Claude Code for Non-Developers
Working with Data

Cleaning Messy Data

How to use Claude Code to fix inconsistent names, missing values, duplicate rows, and other common data problems

Why real data is messy

If you've worked with data from more than one source, you already know: data is rarely clean when you first get it.

A CRM export spells customer names differently than your billing system. A survey tool records dates as "January 15, 2025" while your spreadsheet uses "01/15/2025." Someone entered "California" in one row and "CA" in the next. The same customer appears three times because they signed up with different email addresses.

These problems aren't unusual. They're the norm. Industry studies estimate that only about 3% of companies' data meets basic quality standards.

In a spreadsheet, fixing these issues means hours of Find & Replace, sorting, manual deduplication, and careful scanning. With Claude Code, you describe what "clean" looks like and let it handle the grunt work.

The golden rule: work on a copy

Before you clean anything, make a copy of your data file.

You heard this advice in the first page of this module, and it bears repeating here because the stakes are higher. When you ask Claude Code a question about your data, it reads the file and shows you an answer — the file doesn't change. But when you ask Claude Code to clean your data, it rewrites the file. If something goes wrong, you want the original untouched.

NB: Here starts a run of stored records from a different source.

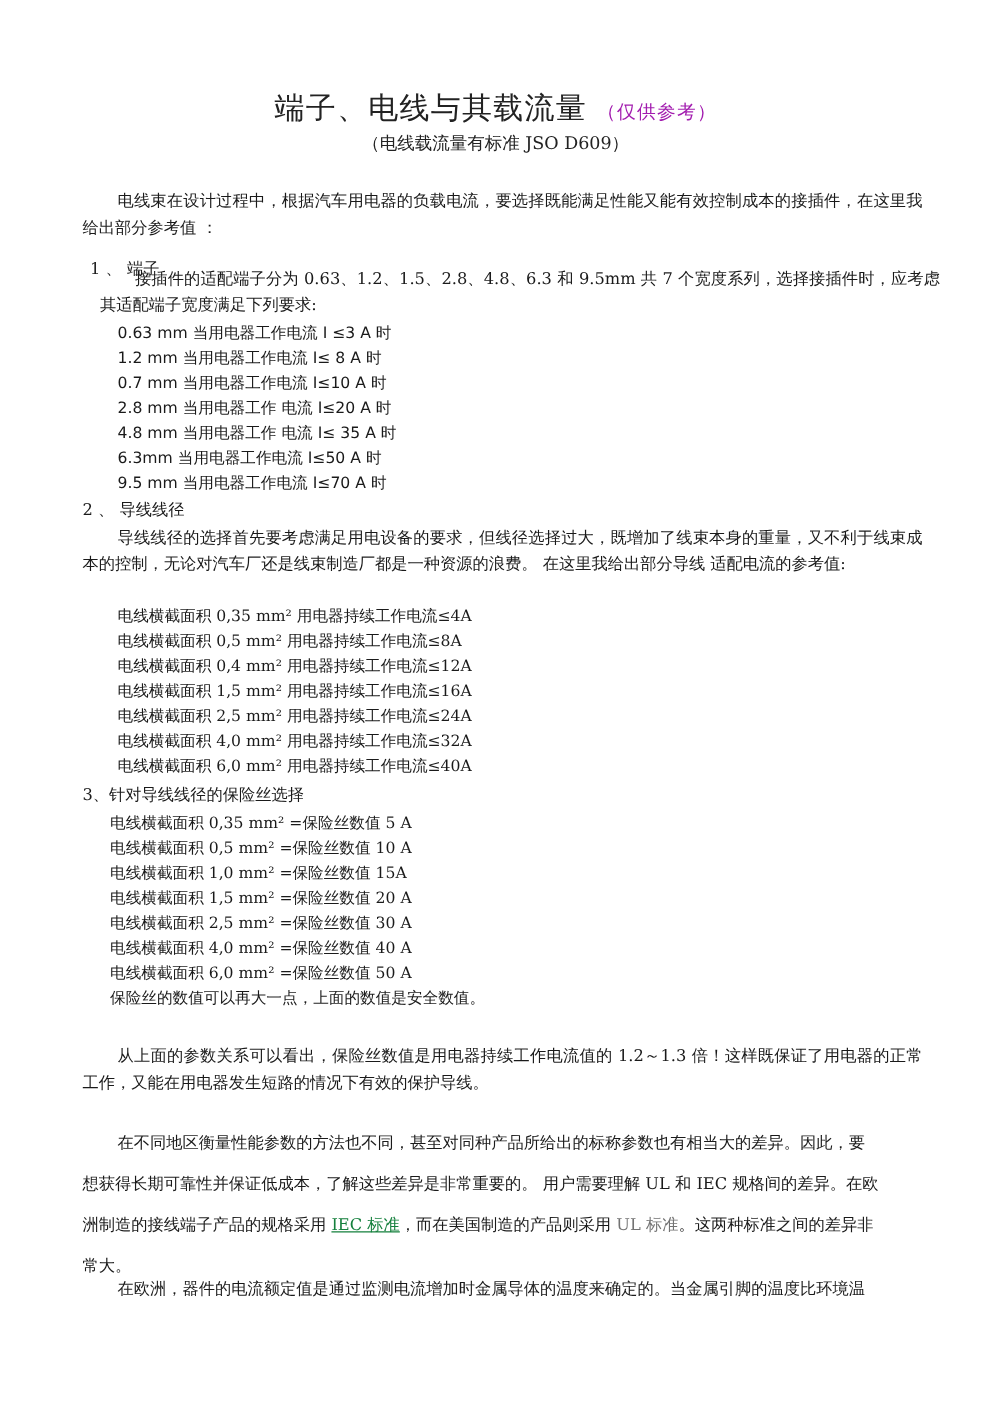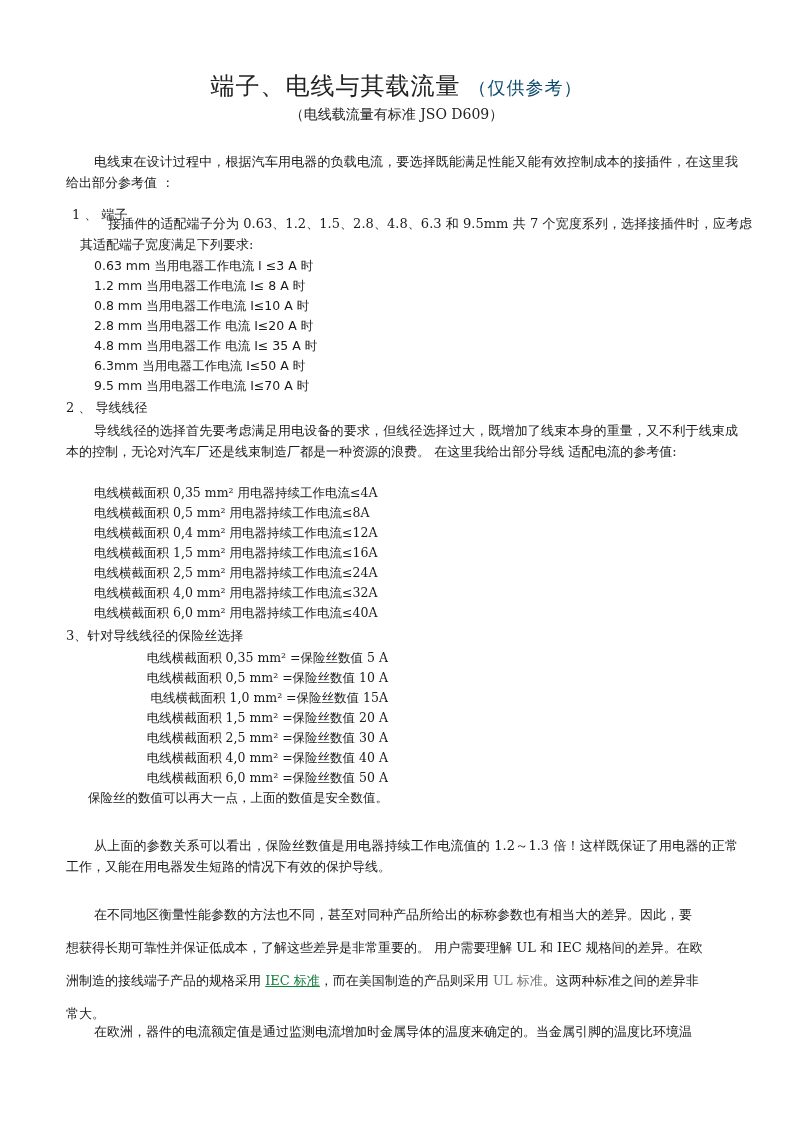--- a/index.html
+++ b/index.html
@@ -4,21 +4,21 @@
 <style>
   html, body { margin: 0; padding: 0; background: #ffffff; }
   body {
     width: 793px; height: 1122px; position: relative; overflow: hidden;
     font-family: "DejaVu Serif", "Liberation Serif", serif;
     color: #1a1a1a;
   }
   .page { position: absolute; left: 0; top: 0; width: 793px; height: 1122px; }
   .abs { position: absolute; white-space: nowrap; }
   .title { left: 0; width: 793px; top: 70px; text-align: center; font-size: 24px; color: #222; letter-spacing: 1px; }
-  .title .note { font-size: 18px; color: #0c4a6e; margin-left: 8px; letter-spacing: 1px; margin-top: 32px; }
+  .title .note { font-size: 15px; color: #a21caf; margin-left: 8px; letter-spacing: 1px; margin-top: 32px; }
   .subtitle { left: 0; width: 793px; top: 106px; text-align: center; font-size: 14px; color: #222; }
   .para { left: 66px; width: 672px; font-size: 13px; line-height: 21px; white-space: normal; text-align: justify; }
   .line { font-size: 12.5px; line-height: 20px; }
   .sans { font-family: "DejaVu Sans", "Liberation Sans", sans-serif; }
   .h { font-size: 13px; }
   a.link { color: #15803d; text-decoration: underline; }
   .ulstd { color: #737373; }
   .indent { text-indent: 28px; }
 </style>
 </head>
@@ -32,42 +32,42 @@
   <div class="abs subtitle">（电线载流量有标准 JSO D609）</div>
 
   <div class="abs para indent" style="top:151px;">电线束在设计过程中，根据汽车用电器的负载电流，要选择既能满足性能又能有效控制成本的接插件，在这里我给出部分参考值 ：</div>
 
   <div class="abs h" style="left:72px; top:206px;">1 、 端子</div>
   <div class="abs para indent" style="top:213px;margin-left:14px;">接插件的适配端子分为 0.63、1.2、1.5、2.8、4.8、6.3 和 9.5mm 共 7 个宽度系列，选择接插件时，应考虑其适配端子宽度满足下列要求:</div>
 
   <div class="abs line sans" style="left:94px; top:256px;">
     <div>0.63 mm 当用电器工作电流  I  ≤3 A 时</div>
     <div>1.2 mm 当用电器工作电流  I≤  8 A 时</div>
-    <div>0.8 mm 当用电器工作电流  I≤10 A 时</div>
+    <div>0.7 mm 当用电器工作电流  I≤10 A 时</div>
     <div>2.8 mm 当用电器工作  电流  I≤20 A 时</div>
     <div>4.8 mm  当用电器工作  电流  I≤  35 A 时</div>
     <div>6.3mm 当用电器工作电流  I≤50 A 时</div>
     <div>9.5 mm 当用电器工作电流  I≤70 A  时</div>
   </div>
 
   <div class="abs h" style="left:66px; top:399px;">2 、  导线线径</div>
   <div class="abs para indent" style="top:420px;">导线线径的选择首先要考虑满足用电设备的要求，但线径选择过大，既增加了线束本身的重量，又不利于线束成本的控制，无论对汽车厂还是线束制造厂都是一种资源的浪费。   在这里我给出部分导线 适配电流的参考值:</div>
 
   <div class="abs line" style="left:94px; top:483px;">
     <div>电线横截面积  0,35 mm²   用电器持续工作电流≤4A</div>
     <div>电线横截面积  0,5 mm²   用电器持续工作电流≤8A</div>
     <div>电线横截面积 0,4 mm²   用电器持续工作电流≤12A</div>
     <div>电线横截面积 1,5 mm²   用电器持续工作电流≤16A</div>
     <div>电线横截面积 2,5 mm²   用电器持续工作电流≤24A</div>
     <div>电线横截面积 4,0 mm²   用电器持续工作电流≤32A</div>
     <div>电线横截面积  6,0 mm²   用电器持续工作电流≤40A</div>
   </div>
 
   <div class="abs h" style="left:66px; top:627px;">3、针对导线线径的保险丝选择</div>
-  <div class="abs line" style="left:88px; top:648px;text-align:right;">
+  <div class="abs line" style="left:88px; top:648px;">
     <div>电线横截面积  0,35 mm²   =保险丝数值 5 A</div>
     <div>电线横截面积  0,5 mm²   =保险丝数值  10 A</div>
     <div>电线横截面积 1,0 mm²   =保险丝数值 15A</div>
     <div>电线横截面积 1,5 mm²   =保险丝数值 20 A</div>
     <div>电线横截面积 2,5 mm²   =保险丝数值 30 A</div>
     <div>电线横截面积 4,0 mm²   =保险丝数值 40 A</div>
     <div>电线横截面积  6,0 mm²   =保险丝数值 50 A</div>
     <div>保险丝的数值可以再大一点，上面的数值是安全数值。</div>
   </div>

You can ask Claude Code to make the copy for you:

Make a copy of customer_orders.csv called customer_orders_clean.csv and work with the copy from now on

Claude Code creates the copy and uses it for all cleaning operations going forward. Your original file stays exactly as it was.

Tip: Some people prefer creating the copy themselves — duplicate the file in Finder or File Explorer before starting Claude Code. Either way works. The point is: never clean your only copy.

Finding the problems first

Before you fix anything, ask Claude Code to tell you what's wrong.

Read customer_orders_clean.csv and give me a data quality report. What problems do you see — inconsistent values, missing data, duplicates, formatting issues?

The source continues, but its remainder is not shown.